Los días pasan, pero las imágenes en la memoria de Sandy Moreno, el mánager del Bóer, continúan nítidas como si hubiesen ocurrido hace solo unos instantes. Todavía puede ver el esfuerzo decidido y la tenacidad de su equipo atacando al pitcheo de los Dantos y sujetando a sus bateadores, mientras acumulan victorias para acceder a la cima del beisbol nacional.
Moreno conquistó el primer campeonato de su carrera como timonel en Primera División y el número 12 en la historia del Bóer. Y lo hizo en solo cinco juegos contra los Dantos, justo como lo había adelantado desde antes del inicio de la Final. Y se impuso con solvencia, sin espacio a dudas del dominio que llegó a ejercer su plantel sobre sus rivales en esos duelos.
“En el equipo estábamos seguros que la serie se acabaría rápido porque habíamos trabajado en función de eso, es decir, habíamos graduado el trabajo y el descanso de los muchachos que eran la base del equipo, para que ellos en la postemporada tuvieran la suficiente energía para estar en la mejor condición posible y enfrentar el reto de la Final”, asegura Sandy.

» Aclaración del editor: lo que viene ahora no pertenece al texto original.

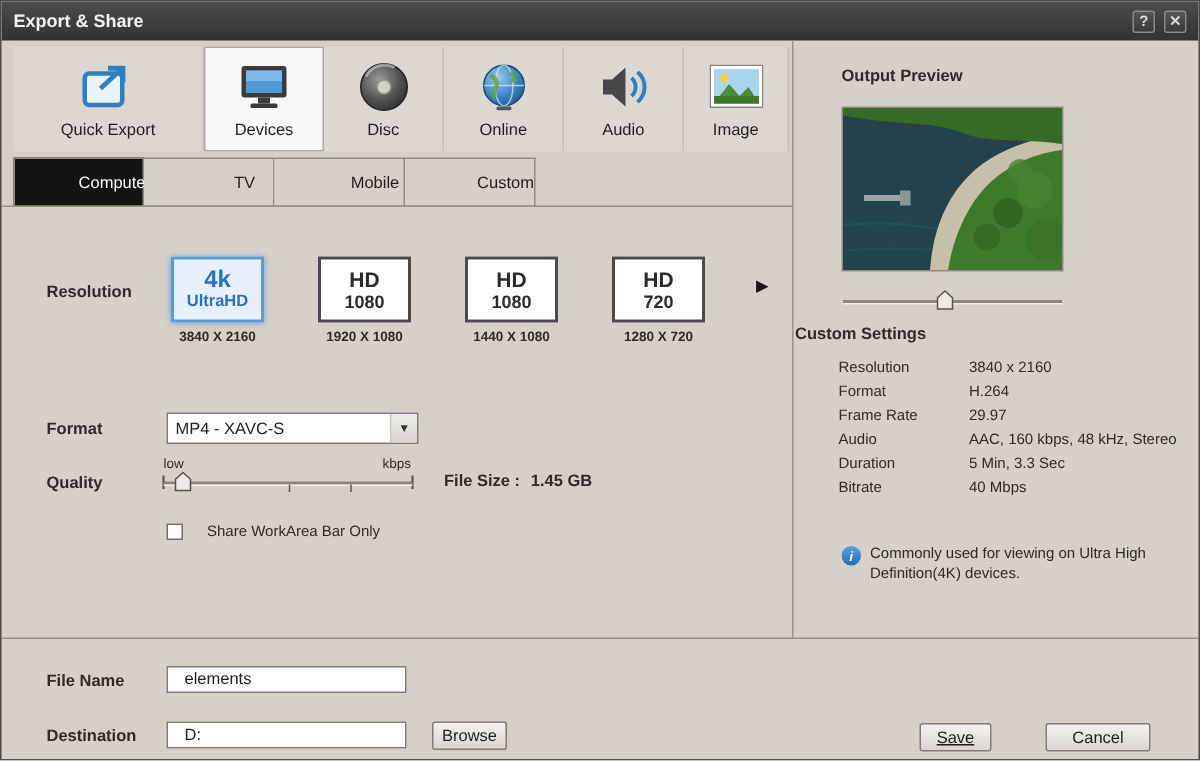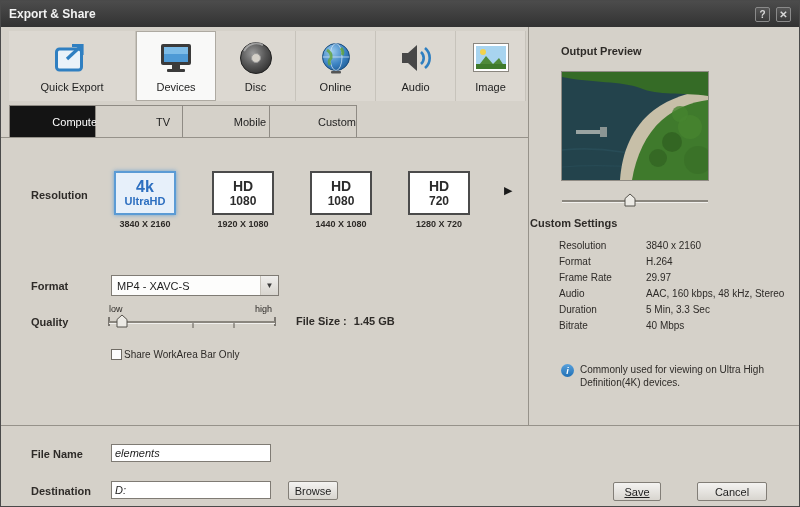--- a/index.html
+++ b/index.html
@@ -234,7 +234,7 @@
 
   <span class="lbl" style="left:30px; top:315px;">Quality</span>
   <span class="mini" style="left:108px; top:303px;">low</span>
-  <span class="mini" style="left:254px; top:303px;">high</span>
+  <span class="mini" style="left:254px; top:303px;">kbps</span>
   <svg style="position:absolute; left:106px; top:312px;" width="170" height="18" viewBox="0 0 170 18">
     <line x1="2" y1="4" x2="2" y2="13" stroke="#5d5953" stroke-width="1.5"></line>
     <line x1="168" y1="4" x2="168" y2="13" stroke="#5d5953" stroke-width="1.5"></line>

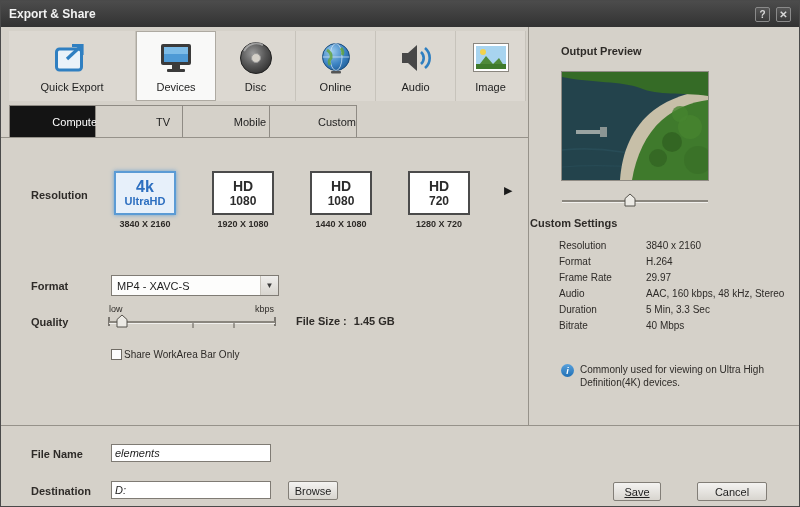--- a/index.html
+++ b/index.html
@@ -57,7 +57,7 @@
   .fsize { position:absolute; left:295px; top:314px; font-size:11px; font-weight:bold; color:#2e2b28; }
   .fsize .val { font-weight:bold; margin-left:4px; }
 
-  .checkrow { position:absolute; left:110px; top:348px; display:flex; gap:2px; }
+  .checkrow { position:absolute; left:110px; top:348px; display:flex; gap:16px; }
   .checkbox { width:11px; height:11px; background:#fdfdfd; border:1px solid #6f6b64; }
   .checklabel { font-size:10px; color:#2e2b28; }
 

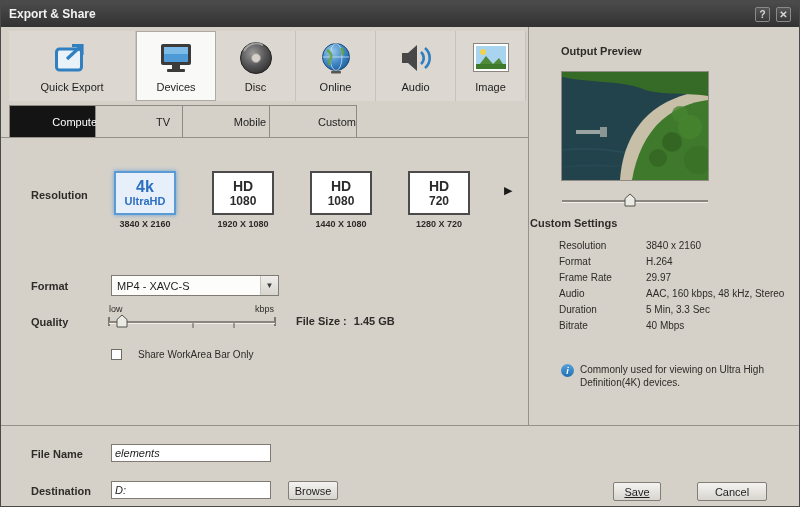--- a/index.html
+++ b/index.html
@@ -77,7 +77,7 @@
   
   .footer-divider { position:absolute; left:0; top:424px; width:800px; height:1px; background:#96928a; }
   .field { position:absolute; width:160px; height:18px; border:1px solid #7f7b74; background:#ffffff;
-    font-size:11px; color:#1e1e1e; padding:0 3px; font-family:"Liberation Sans", sans-serif;font-style:italic; }
+    font-size:11px; color:#1e1e1e; padding:0 11px; font-family:"Liberation Sans", sans-serif; }
   .btn { position:absolute; height:19px; border:1px solid #827e77; border-radius:2px;
     background:linear-gradient(#f4f3f1,#d8d5cf); font-size:11px; color:#1e1e1e;
     display:flex; align-items:center; justify-content:center; cursor:default; }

Y en efecto, energía, consistencia y combatividad, fueron elementos cruciales en el éxito de los Indios, quienes con la excepción del tercer juego, tuvieron siempre a mano la respuesta a cada agresión de los Dantos. Por lo general, la reacción de la tribu fue más severa y dio la impresión en algunos momentos, que sus rivales no tenían con impedir los contragolpes.

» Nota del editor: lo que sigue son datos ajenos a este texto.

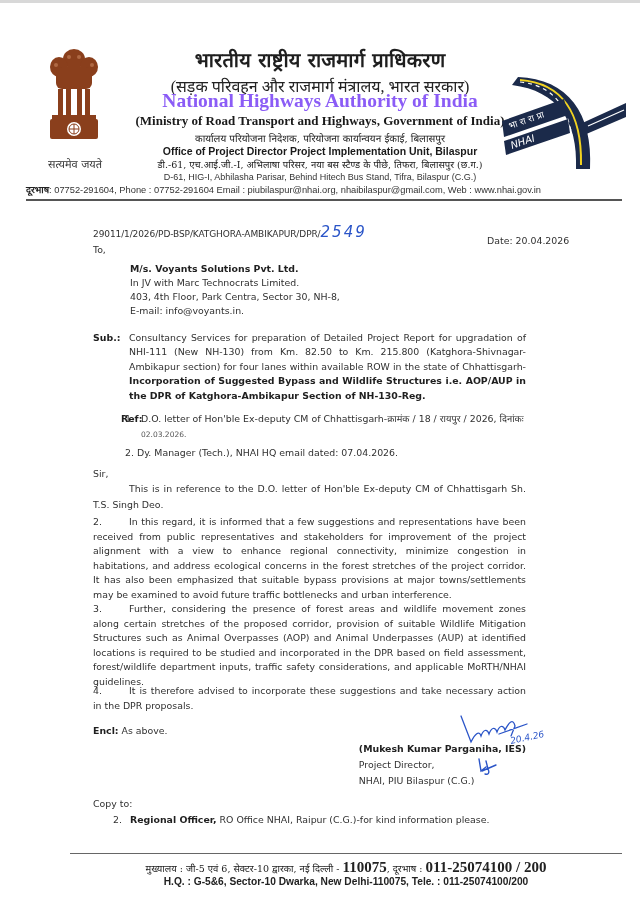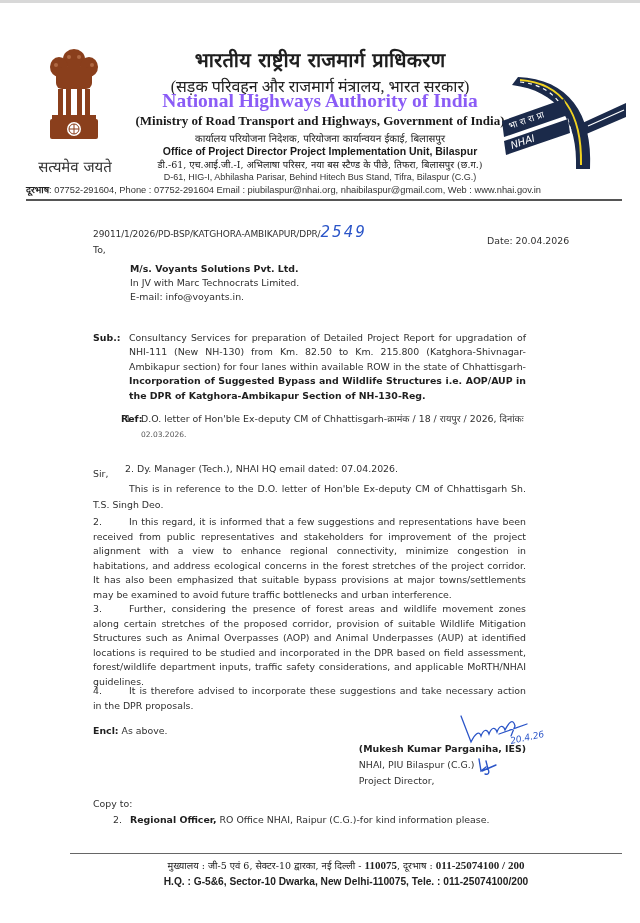--- a/index.html
+++ b/index.html
@@ -11,7 +11,7 @@
   
   .emblem { position: absolute; left: 44px; top: 45px; width: 60px; height: 112px; }
   .emblem-caption { position: absolute; left: 34px; top: 156px; width: 82px; text-align: center;
-    font-family: "DejaVu Serif", serif; font-size: 15px; color: #333; }
+    font-family: "DejaVu Serif", serif; font-size: 11px; color: #333; }
   .nhai-logo { position: absolute; left: 498px; top: 73px; width: 130px; height: 100px; }
 
   .lh { position: absolute; left: 120px; width: 400px; text-align: center; white-space: nowrap; }

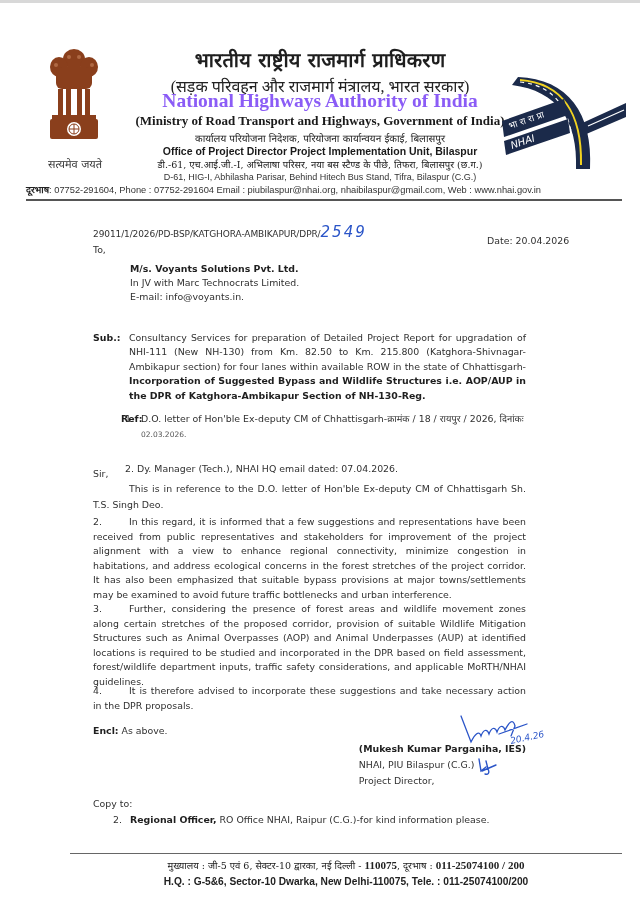--- a/index.html
+++ b/index.html
@@ -150,6 +150,7 @@
 <div class="txt addr">
   <div class="b">M/s. Voyants Solutions Pvt. Ltd.</div>
   <div>In JV with Marc Technocrats Limited.</div>
+  <div>403, 4th Floor, Park Centra, Sector 30, NH-8,</div>
   <div>E-mail: info@voyants.in.</div>
 </div>
 

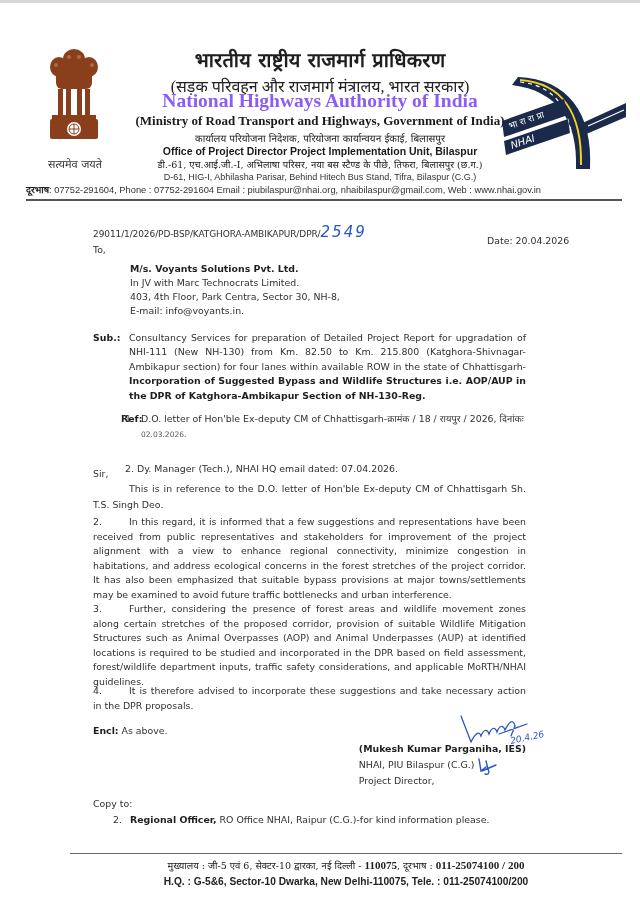--- a/index.html
+++ b/index.html
@@ -49,7 +49,7 @@
   .ref1-num { left: 125px; top: 412px; }
   .ref1 { left: 141px; top: 412px; width: 385px; text-align: justify; }
   .ref1-date { left: 141px; top: 428px; font-size: 7.5px; color: #555; }
-  .ref2 { left: 125px; top: 446px; white-space: nowrap; margin-top: 16px; }
+  .ref2 { left: 125px; top: 446px; white-space: nowrap; }
 
   .sir { left: 93px; top: 467px; }
   .para1 { left: 93px; top: 481px; width: 433px; text-align: justify; text-indent: 36px; line-height: 16px; }

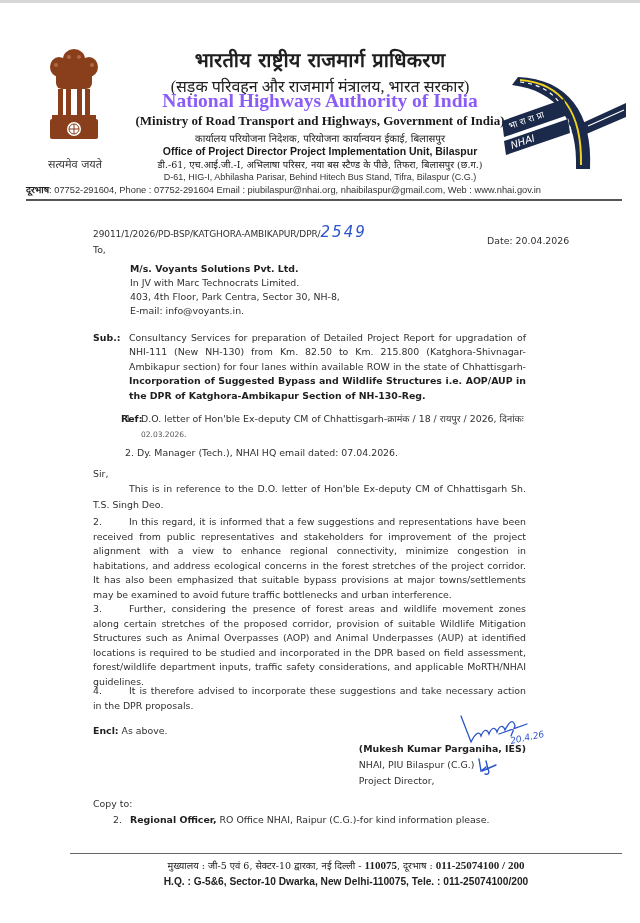--- a/index.html
+++ b/index.html
@@ -194,8 +194,8 @@
 </svg>
 <div class="sig-block">
   <div class="b">(Mukesh Kumar Parganiha, IES)</div>
+  <div>Project Director,</div>
   <div>NHAI, PIU Bilaspur (C.G.)</div>
-  <div>Project Director,</div>
 </div>
 
 <div class="txt copy-to">Copy to:</div>

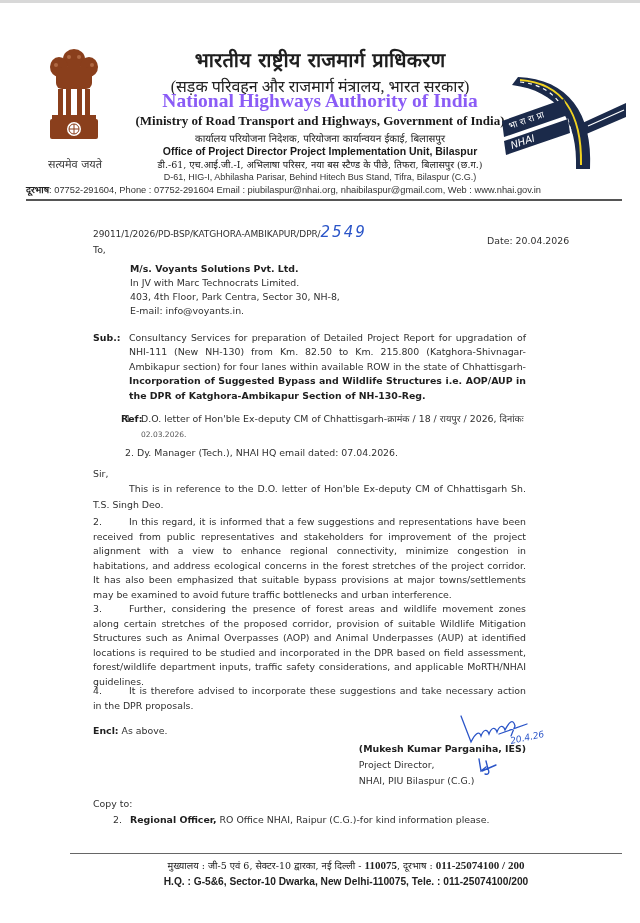--- a/index.html
+++ b/index.html
@@ -75,7 +75,7 @@
   .rule-bottom { position: absolute; left: 70px; top: 853px; width: 552px; height: 1px; background: #666; }
   .footer-hi { position: absolute; left: 70px; top: 859px; width: 552px; text-align: center; white-space: nowrap;
     font-family: "DejaVu Serif", serif; font-size: 9.5px; color: #222; }
-  .footer-hi .num { font-family: "Liberation Serif", serif; font-weight: bold; font-size: 11px; }
+  .footer-hi .num { font-family: "Liberation Serif", serif; font-weight: bold; font-size: 15px; }
   .footer-en { position: absolute; left: 70px; top: 876px; width: 552px; text-align: center; white-space: nowrap;
     font-family: "Liberation Sans", sans-serif; font-weight: bold; font-size: 10.2px; color: #222; }
 </style>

“Nosotros teníamos mucha seguridad en ganar debido al deseo que habíamos cultivado en la temporada. Jamás pensamos que sería una cosa fácil independientemente de quien fuera el rival. Pero nos habíamos mentalizado en ganar el título y todo se hizo en función de ese objetivo. La directiva, el cuerpo técnico y los jugadores estábamos unidos”, dijo Moreno.
Para Sandy, un punto de inflexión en el historial de batallas contra los Dantos, se dio en el 2019, cuando el Bóer remontó una serie en desventaja contra sus rivales capitalinos y los dejó en el camino hacia la Final. Hasta antes de ese instante, los Dantos tenían un récord de éxitos abrumador contra el Bóer, pero tras aquella semifinal, la historia tuvo un cambio.
“Hasta antes de esa serie, los Dantos nos ganaban con facilidad, pero luego de esos partidos la cosa fue diferente. Los muchachos se dieron cuenta, que a pesar de que un equipo fuera bueno, como ellos, se les podía ganar. Luego se dio la victoria en la Final del 2020 y creo que ahora la cosa cambió. Estábamos seguros que les íbamos a ganar”, reiteró el mentor.
Moreno concede un crédito especial a los refuerzos, Berman Espinoza y Goffrey Bennett, quienes llegaron a balancear un equipo que está construido en base a bateadores. A la vez asegura que fue determinante el abrirles oportunidades a los jóvenes y darle descanso a los más veteranos del equipo, mientras se distribuían las funciones en el staff de lanzadores.
“Hubo gente que arrugó la cara cuando seleccionamos a Bennett, pero desde un principio nosotros creíamos en él y en la medida que fuéramos avanzando, lo íbamos a pasar al bullpen. La llegada de Berman fue la consolidación de la rotación. Esos dos lanzadores fueron cruciales para ganar, lo mismo que el aporte de los que ya teníamos”, valoró.